_TASK DIRECTIONS_. Starting at the line holding "#701a75; font-size: 41px;" and finishing at the line holding "116px; top: 130px;", transcribe the material exactly, keeping both ends but no pictures.

Segment Open

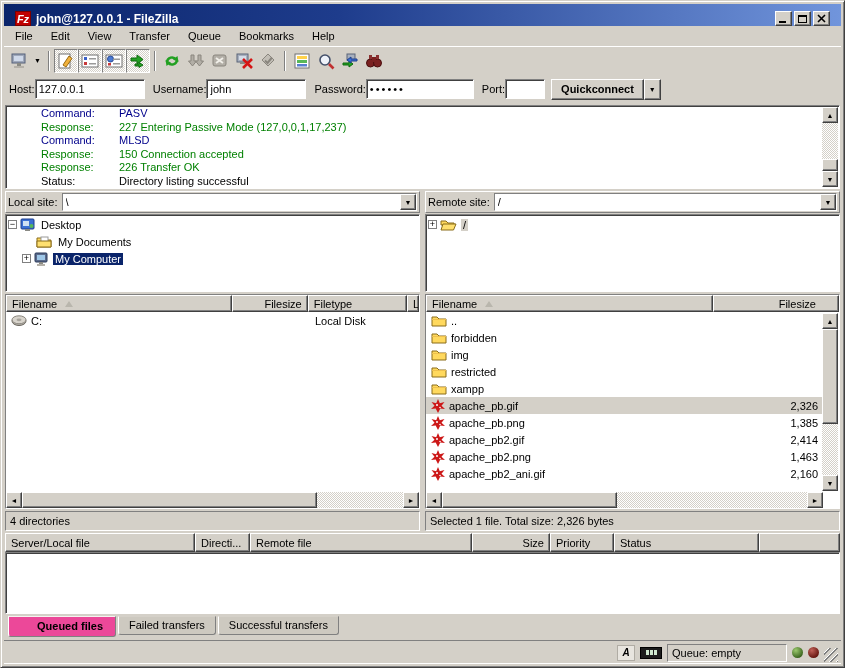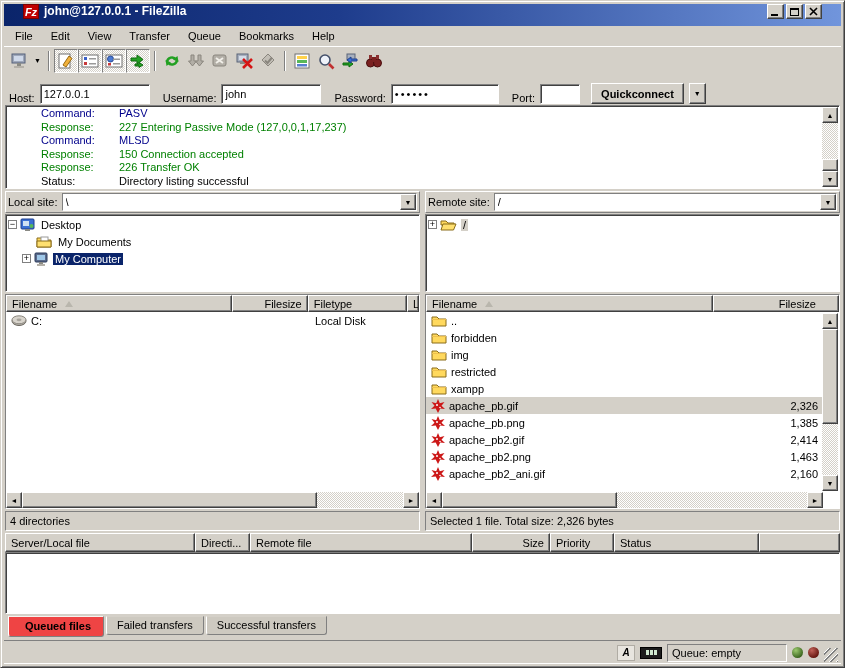--- a/index.html
+++ b/index.html
@@ -19,42 +19,42 @@
     display:flex; flex-direction:column;
   }
   
   .raised { border:1px solid; border-color:#ffffff #404040 #404040 #ffffff; box-shadow: inset -1px -1px 0 #808080; background:#d4d0c8; }
   .sunken { border:1px solid; border-color:#808080 #ffffff #ffffff #808080; box-shadow: inset 1px 1px 0 #404040; background:#fff; }
   .sunken-thin { border:1px solid; border-color:#808080 #ffffff #ffffff #808080; }
   .track { background:#fff; background-image: conic-gradient(#d4d0c8 25%, transparent 0 50%, #d4d0c8 0 75%, transparent 0); background-size:2px 2px; }
 
   
   .titlebar { height:22px; flex:0 0 22px; background:linear-gradient(90deg,#0a246a 0%,#1e3c8c 40%,#7195dc 100%);
-    display:flex; align-items:flex-start; gap:3px; padding:0 19px; }
+    display:flex; align-items:flex-end; gap:3px; padding:0 11px; }
   .fz-icon { width:16px; height:15px; background:#c00000; color:#fff; font-weight:bold; font-style:italic;
     font-size:11px; line-height:14px; text-align:center; flex:0 0 16px; border:1px solid #7a0000; }
   .title { flex:1; color:#fff; font-weight:bold; font-size:12px; padding-left:2px; white-space:nowrap; }
   .tbtns { display:flex; gap:2px; }
   .tbtn { width:17px; height:15px; display:flex; align-items:center; justify-content:center; }
   .tbtn svg { display:block; }
 
   
   .menubar { height:20px; flex:0 0 20px; display:flex; align-items:center; padding:1px 2px; }
   .menu-item { padding:2px 9px; }
 
   
   .toolbar { height:28px; flex:0 0 28px; display:flex; align-items:center; padding:1px 3px; border-top:1px solid #ffffff; }
   .tsep { width:2px; height:20px; margin:0 4px; border-left:1px solid #808080; border-right:1px solid #ffffff; }
   .tool { width:24px; height:24px; display:flex; align-items:center; justify-content:center; border:1px solid transparent; }
   .tool.pressed { border-color:#808080 #ffffff #ffffff #808080; background:#fff;
     background-image: conic-gradient(#d4d0c8 25%, transparent 0 50%, #d4d0c8 0 75%, transparent 0); background-size:2px 2px; }
   .tool-drop { width:13px; height:24px; display:flex; align-items:center; justify-content:center; font-size:7px; }
 
   
-  .quickbar { height:30px; flex:0 0 30px; display:flex; align-items:flex-end; gap:5px; padding:0 5px; }
+  .quickbar { height:30px; flex:0 0 30px; display:flex; align-items:center; padding:0 5px; }
   .qlabel { white-space:nowrap; }
   .qfield { height:20px; padding:2px 3px; font-family:"Liberation Sans",sans-serif; font-size:11px; outline:none; }
   .qbtn { height:21px; padding:2px 9px; font-size:11px; }
   .qdrop { height:21px; width:17px; display:flex; align-items:center; justify-content:center; font-size:7px; }
 
   
   .logpanel { flex:0 0 84px; margin:1px 1px 2px 1px; position:relative; overflow:hidden; padding:1px 19px 1px 3px; }
   .logline { display:flex; line-height:13.5px; white-space:nowrap; }
   .loglabel { width:78px; flex:0 0 78px;margin-left:32px; }
   .c-command { color:#00008b; }
@@ -95,21 +95,21 @@
   .hscroll { flex:0 0 16px; display:flex; }
   .rvscroll { position:absolute; right:1px; top:18px; bottom:17px; width:16px; display:flex; flex-direction:column; }
   .panestatus { flex:0 0 20px; margin-top:2px; padding:3px 4px; border:1px solid; border-color:#808080 #ffffff #ffffff #808080; white-space:nowrap; overflow:hidden; }
 
   
   .queue { flex:0 0 105px; margin:2px 1px 0 1px; display:flex; flex-direction:column; }
   .qheader { flex:0 0 19px; display:flex; background:#d4d0c8; }
   .qbody { flex:1; }
   .tabs { flex:0 0 24px; display:flex; align-items:flex-start; gap:2px; padding:2px 2px 0 3px; }
   .tab { padding:2px 10px 3px 10px; border:1px solid; border-color:#ffffff #808080 #808080 #ffffff; background:#cdc9c0; border-radius:0 0 3px 3px; border-top-color:#d4d0c8; }
-  .tab.active { background:#ef4444; font-weight:bold; padding:3px 12px 4px 16px; border-top-color:#f6f4f0; }
+  .tab.active { background:#ec4899; font-weight:bold; padding:3px 12px 4px 28px; border-top-color:#f6f4f0; }
 
   
   .statusbar { flex:0 0 24px; border-top:1px solid #808080; box-shadow:0 -1px 0 #ffffff inset; display:flex; align-items:center; justify-content:flex-end; gap:5px; padding:2px 3px 2px 2px; margin-top:2px; }
   .sb-datatype { width:18px; height:16px; display:flex; align-items:center; justify-content:center; border:1px solid #b0aca4; background:#e8e5df; font-size:10px; font-weight:bold; font-style:italic; }
   .sb-speed { width:22px; height:12px; background:#1c1c1c; border:1px solid #000; display:flex; align-items:center; justify-content:center; gap:1px; }
   .sb-speed i { width:3px; height:5px; background:#cfe8cf; display:block; }
   .sb-queue { width:120px; height:18px; padding:2px 4px; white-space:nowrap; background:#d4d0c8; }
   .led { width:11px; height:11px; border-radius:50%; }
   .led-green { background:radial-gradient(circle at 35% 30%, #9cc96e, #3f6a22 70%, #24400f); }
   .led-red { background:radial-gradient(circle at 35% 30%, #c06058, #6a1a14 70%, #3f0c08); }

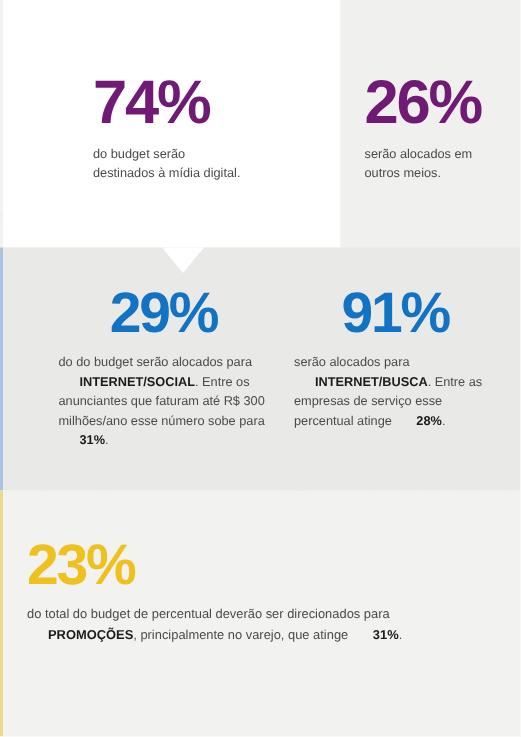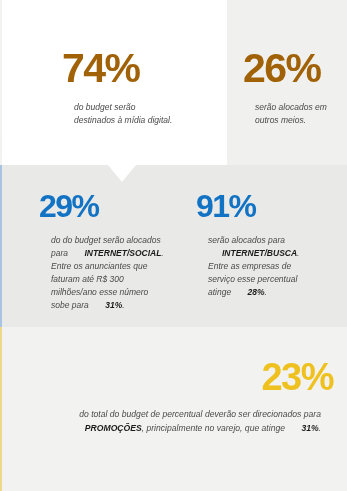--- a/index.html
+++ b/index.html
@@ -112,39 +112,38 @@
 
   .stat-block { position: absolute; }
 
   .stat-number {
     font-weight: bold;
     letter-spacing: -1.5px;
     line-height: 1;
     margin: 0 0 7px 0;
     white-space: nowrap;
   }
-  .stat-number.navy  { color: #a16207; font-size: 41px; }
-  .stat-number.blue   { color: #1273c4; font-size: 32px; }
+  .stat-number.navy  { color: #701a75; font-size: 41px; }
+  .stat-number.blue   { color: #1273c4; font-size: 38px; text-align: center; }
   .stat-number.yellow { color: #eec11f; font-size: 38px; }
 
   .stat-text {
     color: #4a4a4a;
     font-size: 8.5px;
     line-height: 1.52;
-    margin: 12px;
-    font-style: italic;
+    margin: 0;
   }
   .stat-text b { color: #1b1b1b; font-weight: bold; padding-left: 14px; }
 
   
   #block-74 { left: 62px;  top: 48px;  width: 150px; }
   #block-26 { left: 243px; top: 48px;  width: 100px; }
   #block-29 { left: 39px;  top: 190px; width: 140px; }
   #block-22 { left: 196px; top: 190px; width: 135px; }
-  #block-23 { left: 18px;  top: 358px; width: 315px; text-align: right; }
+  #block-23 { left: 18px;  top: 358px; width: 315px; text-align: left; }
   #block-23 .stat-text { line-height: 1.58; font-size: 8.6px; }
 
   
   .logo {
     position: absolute;
     right: 12px;
     bottom: 10px;
     z-index: 4;
     text-align: center;
     width: 52px;

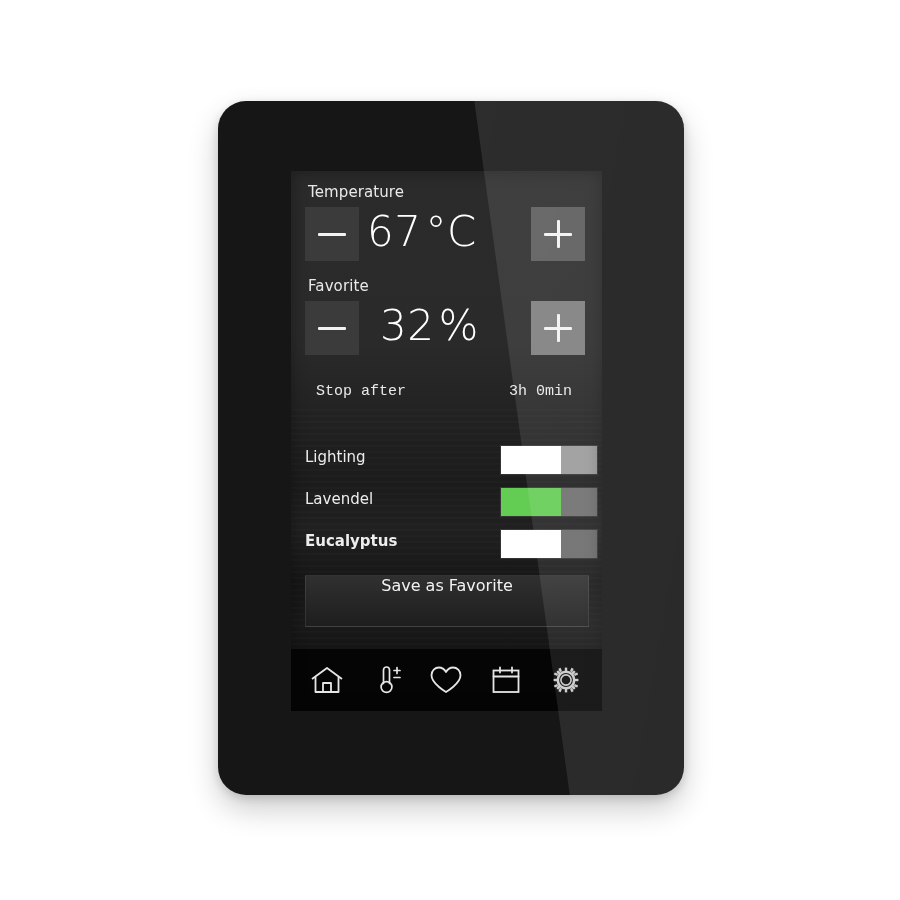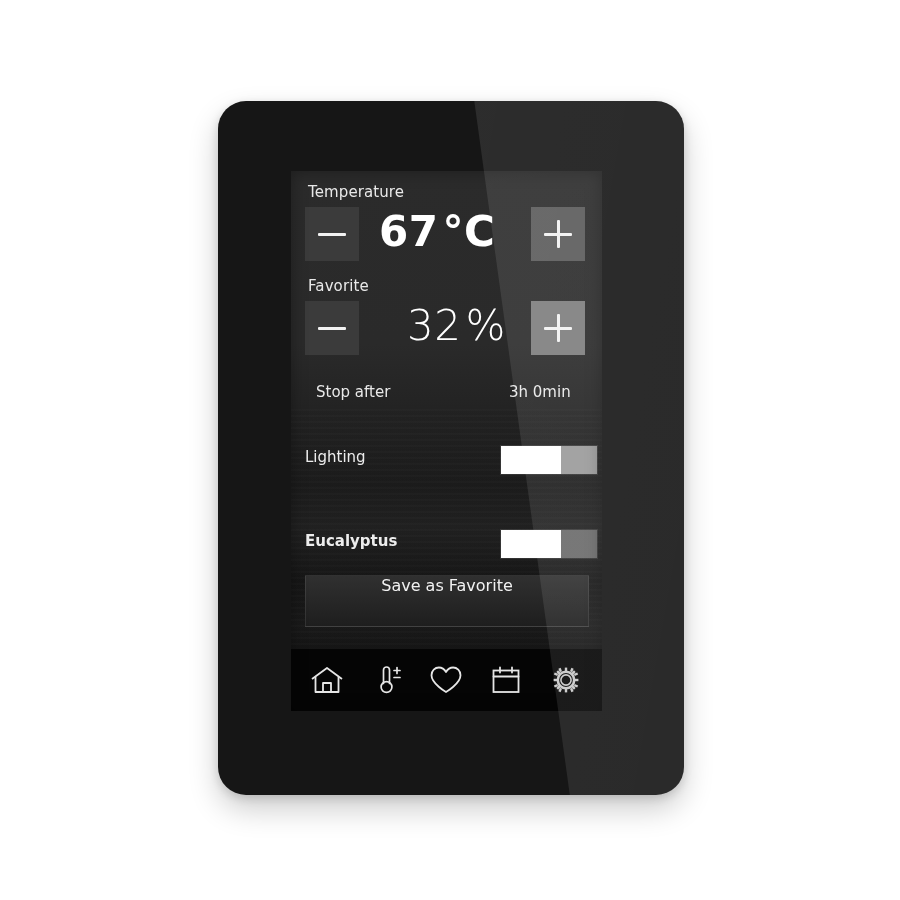--- a/index.html
+++ b/index.html
@@ -102,29 +102,30 @@
              position: absolute; }
 
   .value {
     position: absolute;
     color: #ffffff;
     font-size: 42px;
     font-weight: 300;
     letter-spacing: 0.5px;
     white-space: nowrap;
   }
-  #temp-value { left: 88px;  top: 36px; font-weight: bold; }
-  #hum-value  { left: 116px; top: 130px; text-align: right; }
+  #temp-value { left: 76px;  top: 36px; }
+  #hum-value  { left: 89px; top: 130px; text-align: right; }
   .value .unit { margin-left: 4px; }
 
   
   #stop-row {
     position: absolute;
     left: 0; right: 9px; top: 212px;
     height: 34px;
+    font-family: Liberation Mono, monospace;
   }
   #stop-label {
     position: absolute; left: 25px; top: 0;
     color: #e9e9e9; font-size: 15px;
   }
   #stop-value {
     position: absolute; left: 218px; top: 0;
     color: #e9e9e9; font-size: 15px;
   }
 
@@ -240,20 +241,27 @@
         </div>
 
         <div class="toggle-row" id="row-lighting">
           <span class="toggle-label">Lighting</span>
           <span class="toggle">
             <span class="on" style="background:#ffffff"></span>
             <span class="off" style="background:#9a9a9a"></span>
           </span>
         </div>
 
+        <div class="toggle-row" id="row-lavendel">
+          <span class="toggle-label">Lavendel</span>
+          <span class="toggle">
+            <span class="on" style="background:#63cc52"></span>
+            <span class="off" style="background:#6e6e6e"></span>
+          </span>
+        </div>
 
         <div class="toggle-row" id="row-eucalyptus">
           <span class="toggle-label">Eucalyptus</span>
           <span class="toggle">
             <span class="on" style="background:#ffffff"></span>
             <span class="off" style="background:#6a6a6a"></span>
           </span>
         </div>
 
         <div id="save-btn">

Segment Closed

_ANSWER TO THE EXERCISE_.
+  .stat-number.navy  { color: #701a75; font-size: 41px; }
+  .stat-number.blue   { color: #1273c4; font-size: 38px; text-align: center; }
   .stat-number.yellow { color: #eec11f; font-size: 38px; }
 
   .stat-text {
     color: #4a4a4a;
     font-size: 8.5px;
     line-height: 1.52;
-    margin: 12px;
-    font-style: italic;
+    margin: 0;
   }
   .stat-text b { color: #1b1b1b; font-weight: bold; padding-left: 14px; }
 
   
   #block-74 { left: 62px;  top: 48px;  width: 150px; }
   #block-26 { left: 243px; top: 48px;  width: 100px; }
   #block-29 { left: 39px;  top: 190px; width: 140px; }
   #block-22 { left: 196px; top: 190px; width: 135px; }
-  #block-23 { left: 18px;  top: 358px; width: 315px; text-align: right; }
+  #block-23 { left: 18px;  top: 358px; width: 315px; text-align: left; }
   #block-23 .stat-text { line-height: 1.58; font-size: 8.6px; }
 
   
   .logo {
     position: absolute;
     right: 12px;
     bottom: 10px;
     z-index: 4;
     text-align: center;
     width: 52px;

--- a/index.html
+++ b/index.html
@@ -102,29 +102,30 @@
              position: absolute; }
 
   .value {
     position: absolute;
     color: #ffffff;
     font-size: 42px;
     font-weight: 300;
     letter-spacing: 0.5px;
     white-space: nowrap;
   }
-  #temp-value { left: 88px;  top: 36px; font-weight: bold; }
-  #hum-value  { left: 116px; top: 130px; text-align: right; }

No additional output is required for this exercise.